• _Exercise directions_:
The expected output is exactly the lines below, starting at the line with "payment method: Visa -> cheque" and ending at the line with "TENIS MASCULINO NEW BALANCE M411ZK3: 5", both included; no other line belongs in it.

[Provided data Boundary: Start]

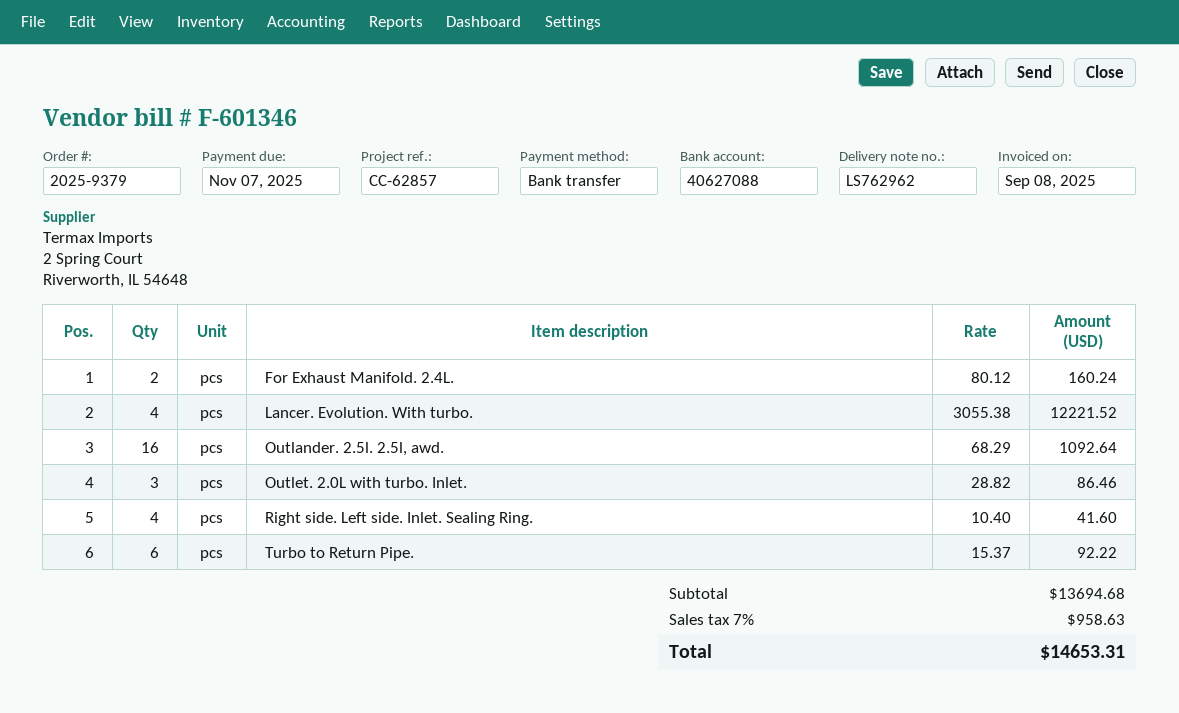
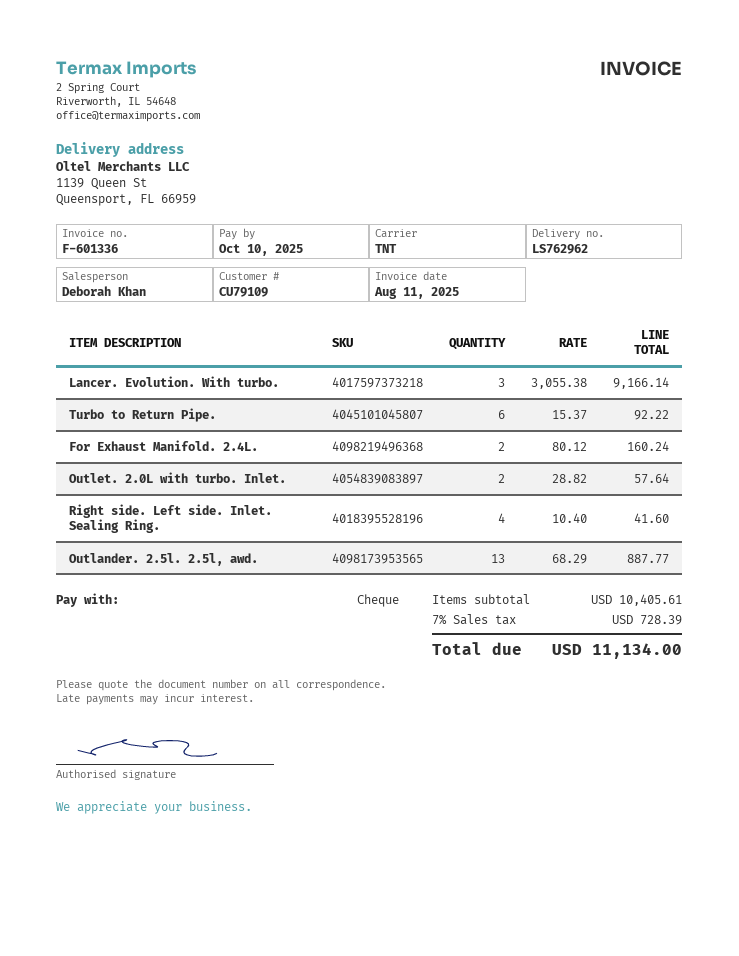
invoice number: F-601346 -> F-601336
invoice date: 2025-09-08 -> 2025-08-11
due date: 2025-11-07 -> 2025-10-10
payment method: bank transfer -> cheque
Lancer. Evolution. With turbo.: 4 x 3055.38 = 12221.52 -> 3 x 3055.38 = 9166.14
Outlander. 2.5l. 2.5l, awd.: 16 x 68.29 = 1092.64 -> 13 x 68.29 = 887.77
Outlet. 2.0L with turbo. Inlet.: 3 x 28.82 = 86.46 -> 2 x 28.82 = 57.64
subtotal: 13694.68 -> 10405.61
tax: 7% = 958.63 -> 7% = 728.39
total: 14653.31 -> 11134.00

[Provided data Boundary: End]
[Provided data Boundary: Start]

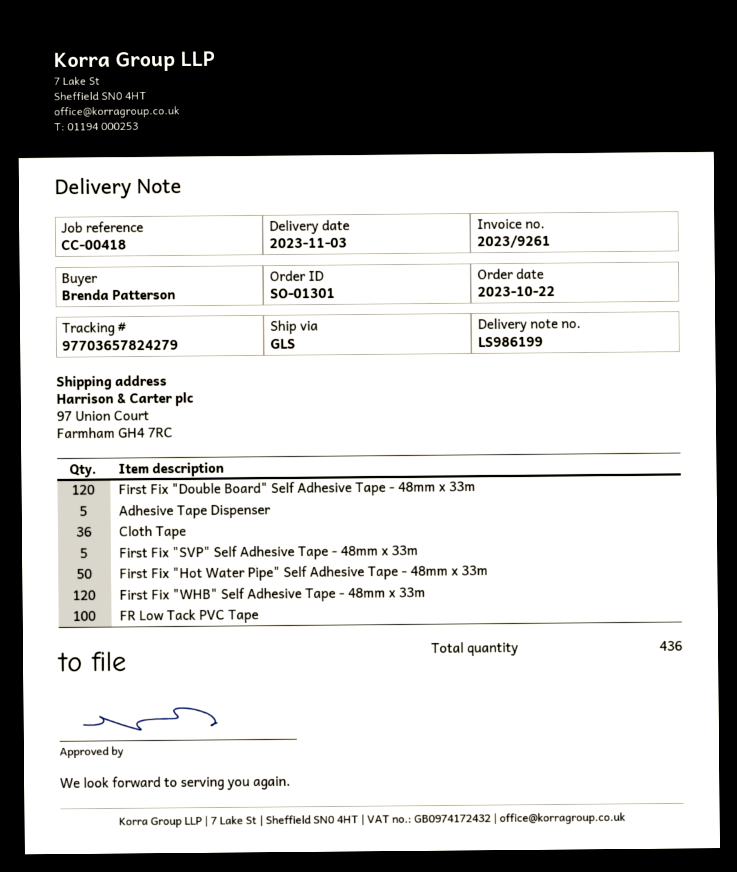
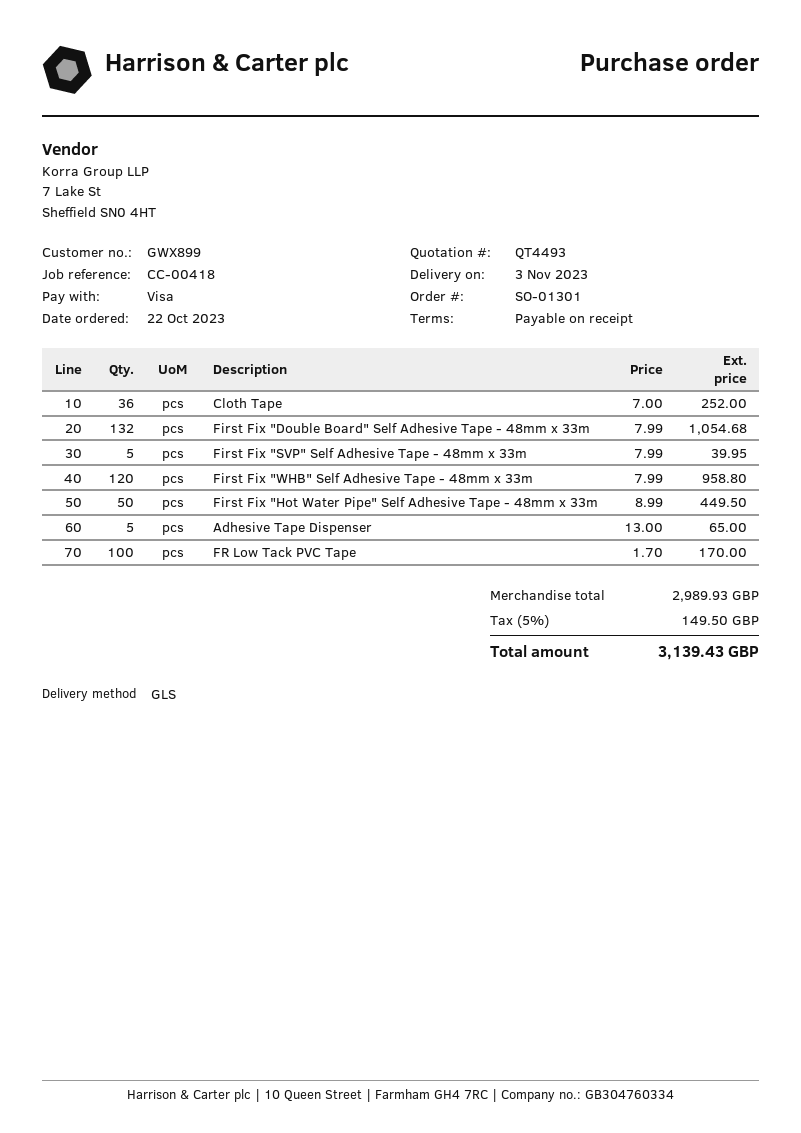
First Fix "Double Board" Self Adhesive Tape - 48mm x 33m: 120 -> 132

[Provided data Boundary: End]
[Provided data Boundary: Start]

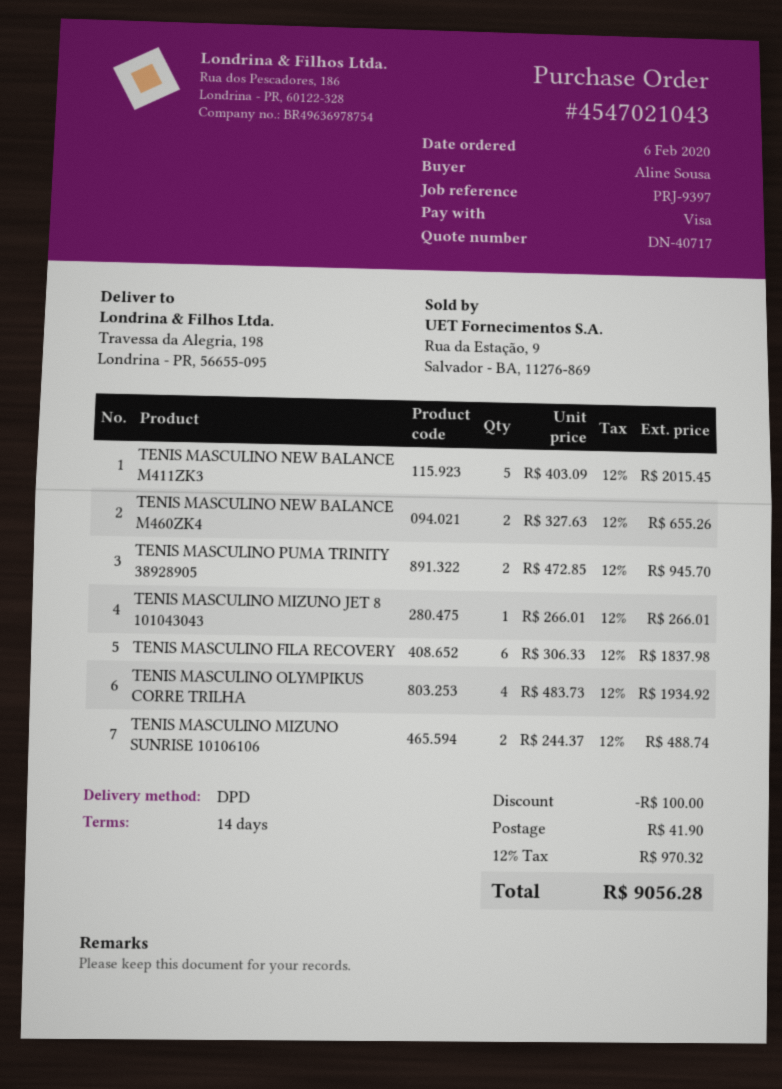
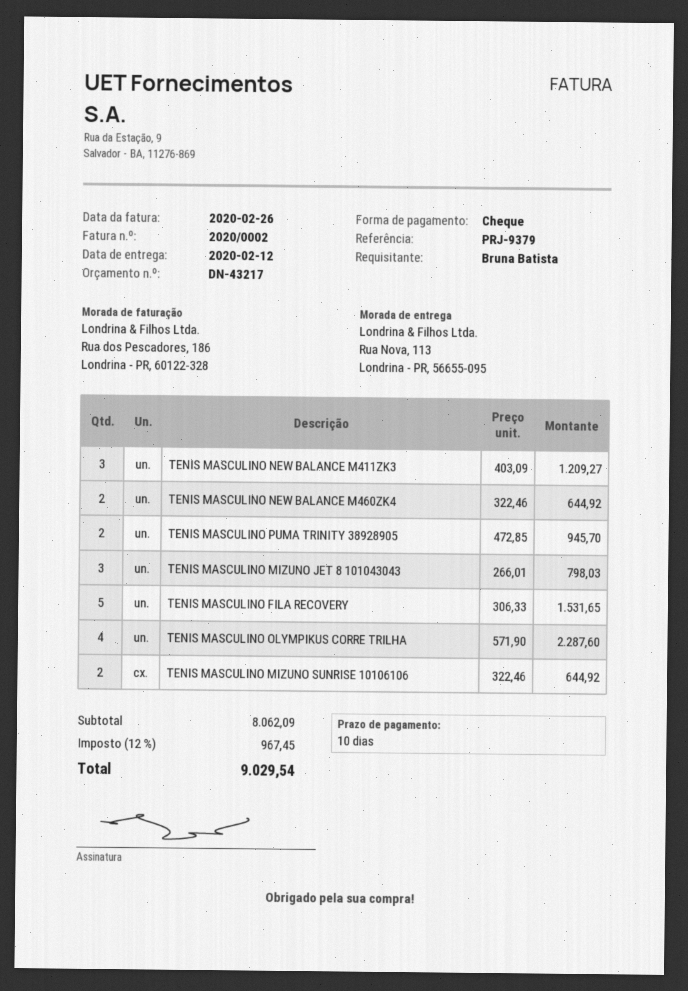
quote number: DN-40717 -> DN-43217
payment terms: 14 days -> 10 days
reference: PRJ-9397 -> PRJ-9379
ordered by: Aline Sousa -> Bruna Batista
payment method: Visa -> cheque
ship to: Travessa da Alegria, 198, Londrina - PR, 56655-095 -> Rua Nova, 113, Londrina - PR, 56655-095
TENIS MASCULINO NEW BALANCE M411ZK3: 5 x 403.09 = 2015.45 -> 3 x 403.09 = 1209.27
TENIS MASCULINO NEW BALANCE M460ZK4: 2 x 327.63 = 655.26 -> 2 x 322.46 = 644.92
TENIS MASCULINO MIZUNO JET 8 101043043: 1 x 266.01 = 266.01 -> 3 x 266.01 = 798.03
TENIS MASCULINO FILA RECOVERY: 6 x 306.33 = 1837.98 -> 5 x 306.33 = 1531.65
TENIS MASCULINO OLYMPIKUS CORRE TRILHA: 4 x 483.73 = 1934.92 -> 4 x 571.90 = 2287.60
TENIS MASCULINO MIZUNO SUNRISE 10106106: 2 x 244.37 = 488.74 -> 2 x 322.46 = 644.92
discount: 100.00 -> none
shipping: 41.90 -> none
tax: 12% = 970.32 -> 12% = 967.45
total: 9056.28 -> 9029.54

[Provided data Boundary: End]

• _Result_:
payment method: Visa -> cheque
ship to: Travessa da Alegria, 198, Londrina - PR, 56655-095 -> Rua Nova, 113, Londrina - PR, 56655-095
TENIS MASCULINO NEW BALANCE M411ZK3: 5 x 403.09 = 2015.45 -> 3 x 403.09 = 1209.27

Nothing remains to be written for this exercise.